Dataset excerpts

/---

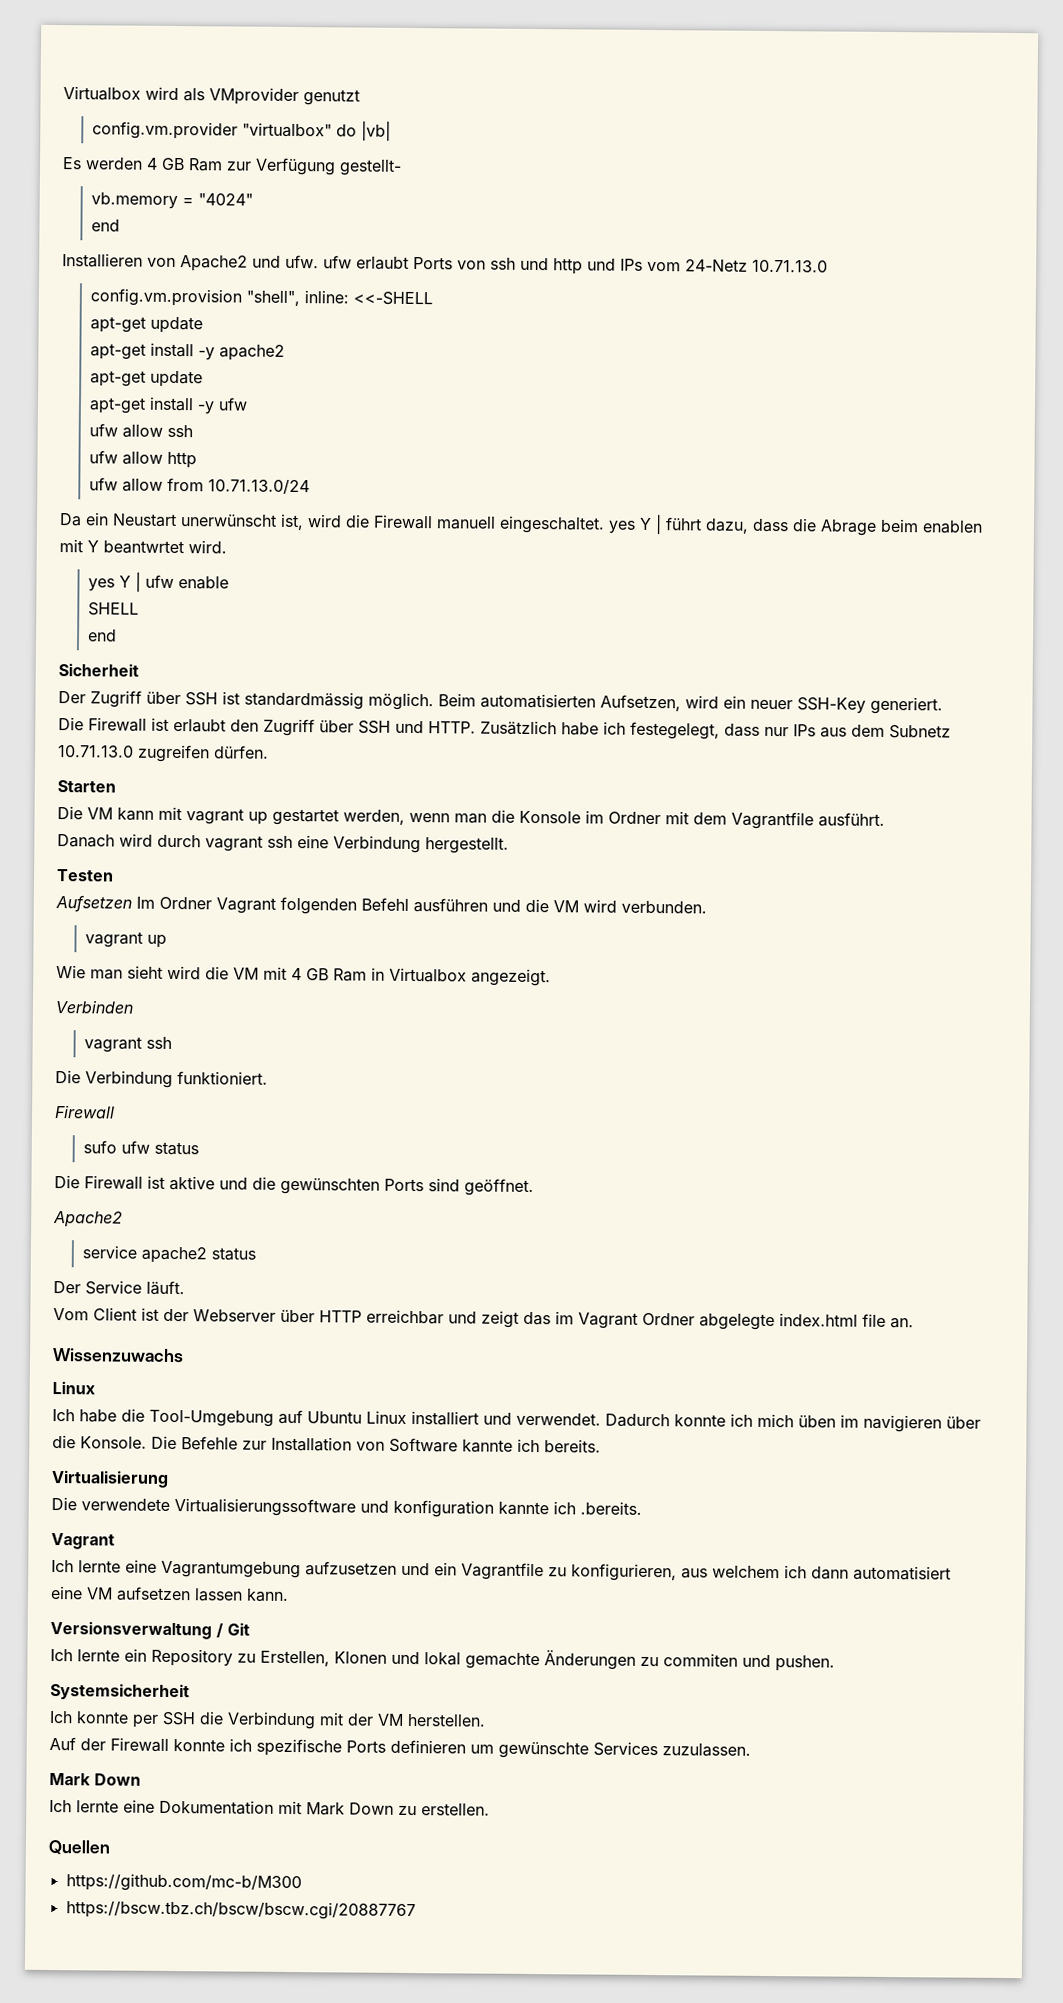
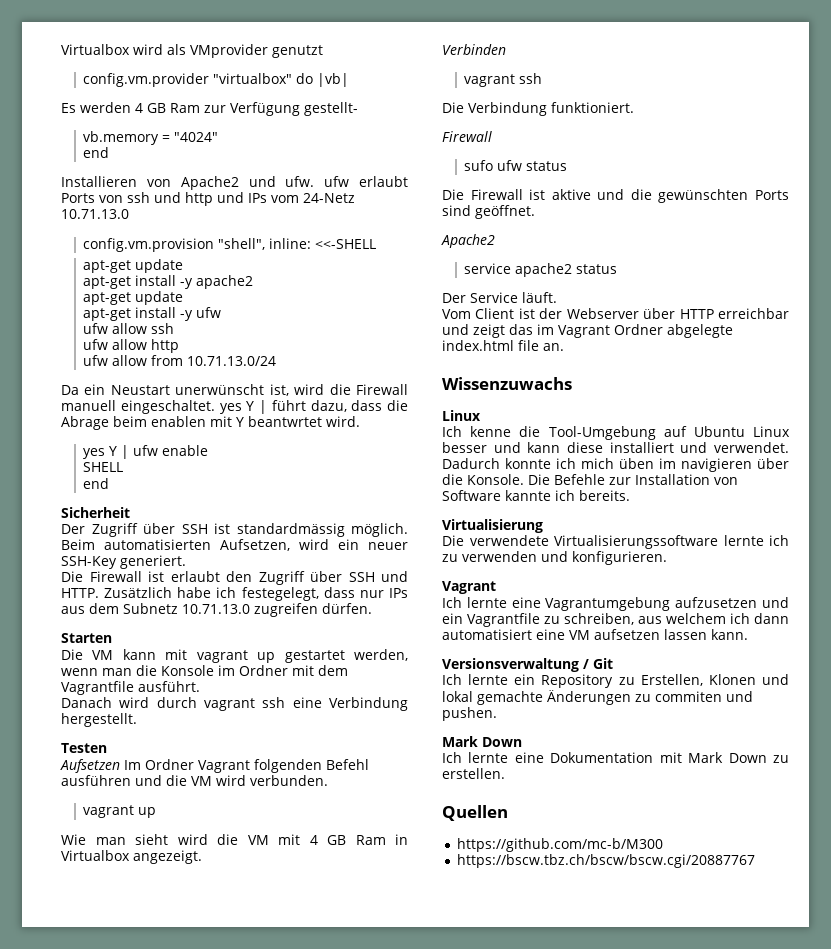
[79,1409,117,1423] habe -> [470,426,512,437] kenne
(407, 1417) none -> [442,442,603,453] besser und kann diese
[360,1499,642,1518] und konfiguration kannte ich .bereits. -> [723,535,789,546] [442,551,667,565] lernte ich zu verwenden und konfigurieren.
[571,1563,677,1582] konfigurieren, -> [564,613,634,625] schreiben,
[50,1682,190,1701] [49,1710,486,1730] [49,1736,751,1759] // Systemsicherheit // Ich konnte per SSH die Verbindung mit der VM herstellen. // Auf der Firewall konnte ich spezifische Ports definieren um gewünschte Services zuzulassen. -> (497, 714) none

\---

**What to produce**
How many of the lines above contain "konfigurieren"? Give the number by itself.

**Worked solution**
2